*What you will do:* Please copy, exactly as they appear below, the lines from the one containing "background: #c4b5fd ->" through the one containing "padding-top: 5px ->".

*Supplied information:*
[Start of Attachment]
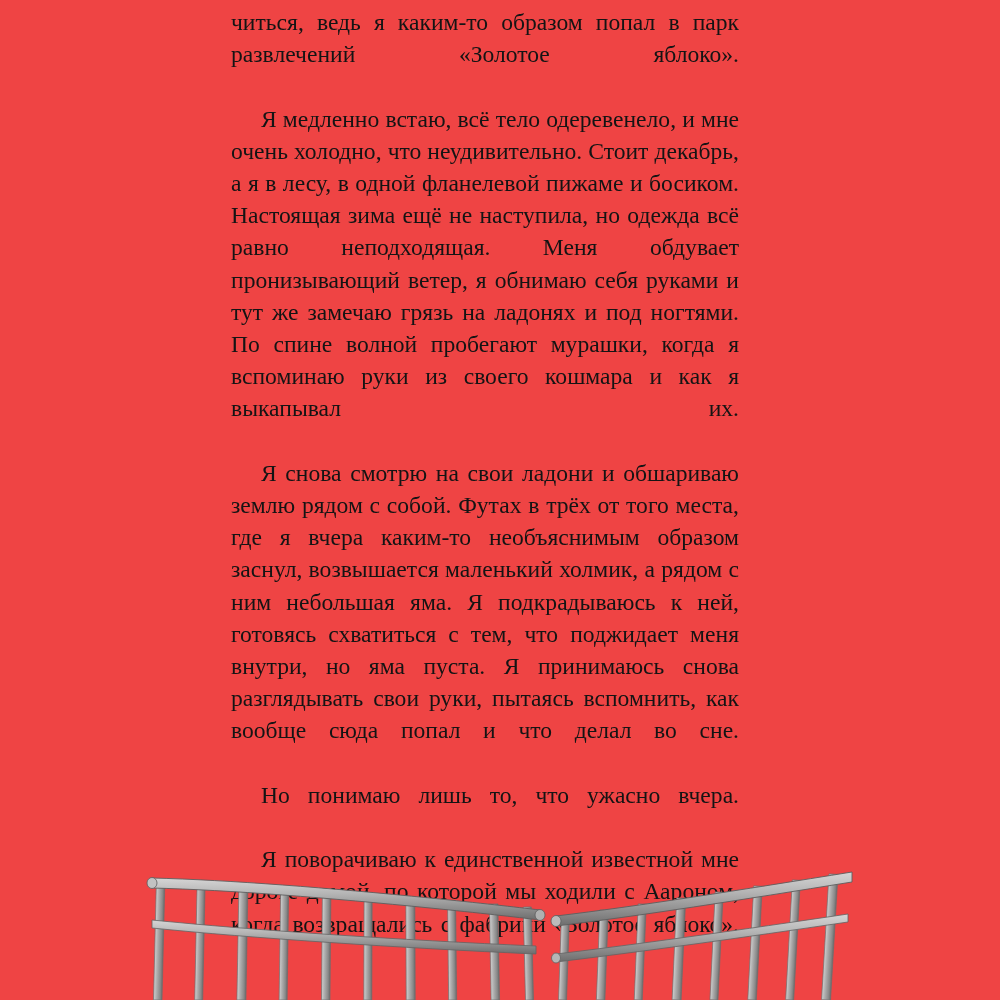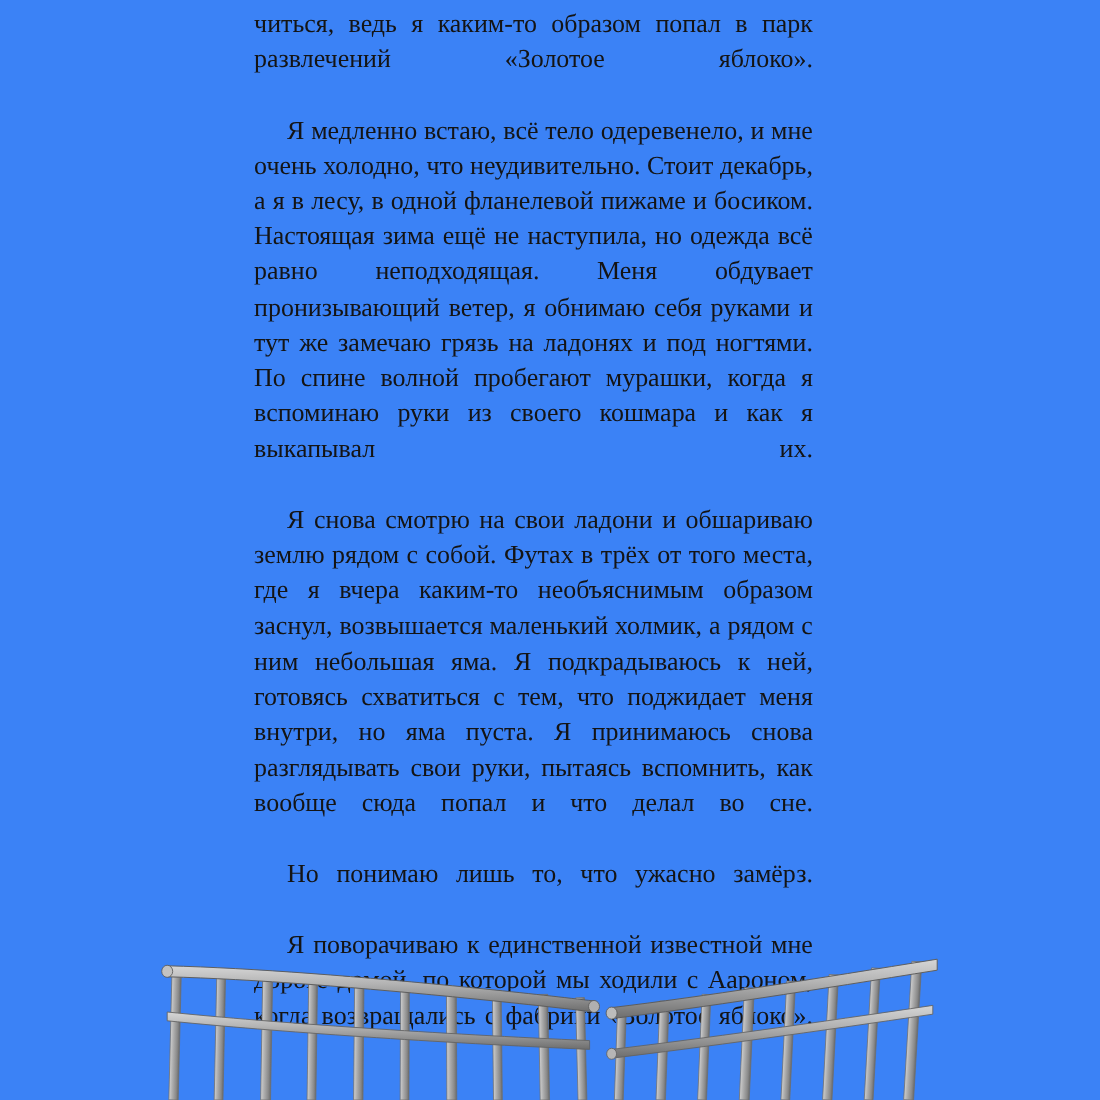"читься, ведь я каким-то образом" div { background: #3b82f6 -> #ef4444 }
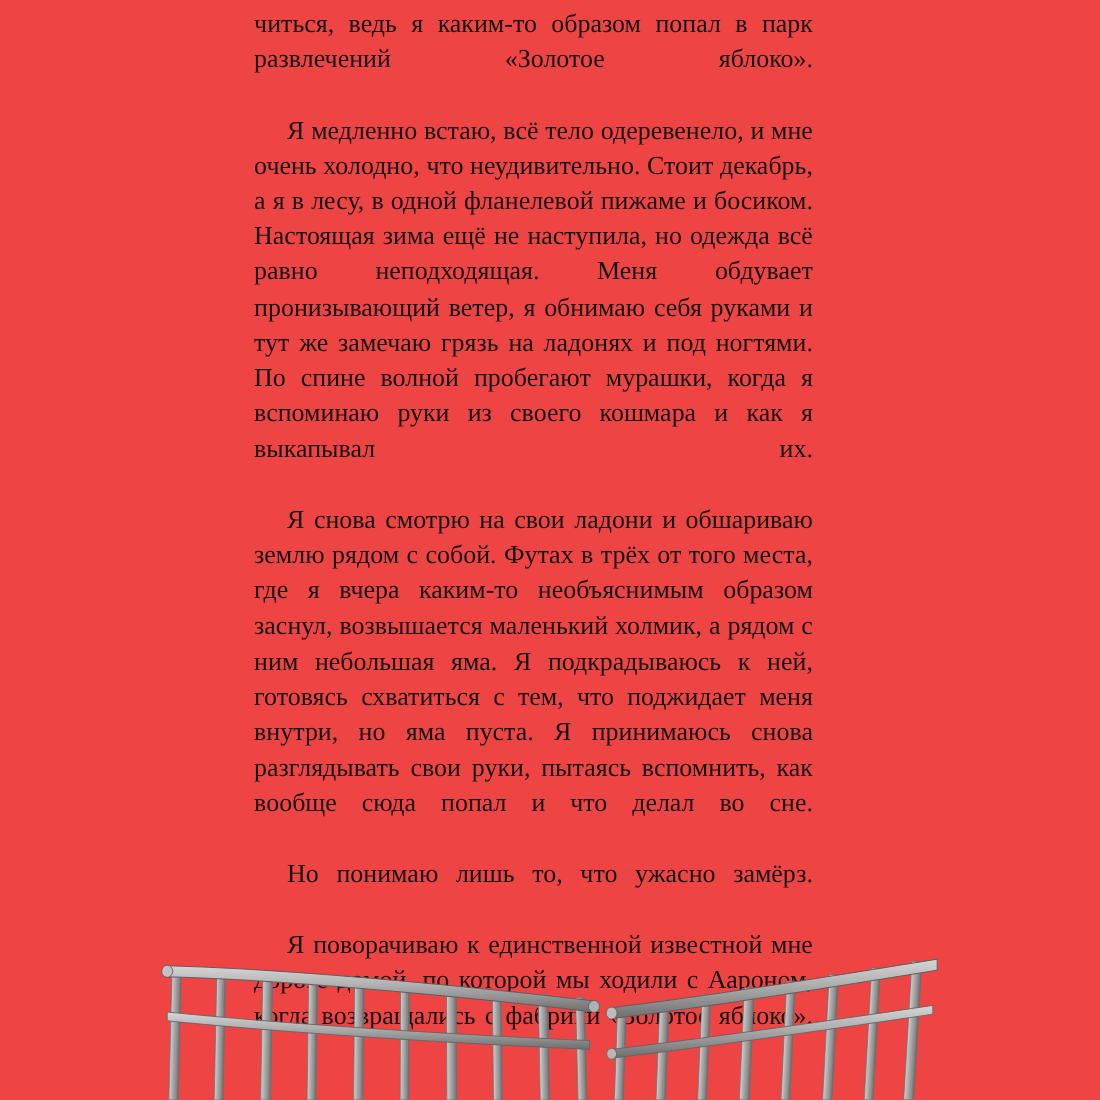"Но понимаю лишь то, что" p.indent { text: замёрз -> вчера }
[End of Attachment]
[Start of Attachment]
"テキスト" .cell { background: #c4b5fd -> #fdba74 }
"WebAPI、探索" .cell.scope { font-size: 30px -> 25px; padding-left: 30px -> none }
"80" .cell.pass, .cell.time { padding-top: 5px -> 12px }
[End of Attachment]
*Answer:*
"テキスト" .cell { background: #c4b5fd -> #fdba74 }
"WebAPI、探索" .cell.scope { font-size: 30px -> 25px; padding-left: 30px -> none }
"80" .cell.pass, .cell.time { padding-top: 5px -> 12px }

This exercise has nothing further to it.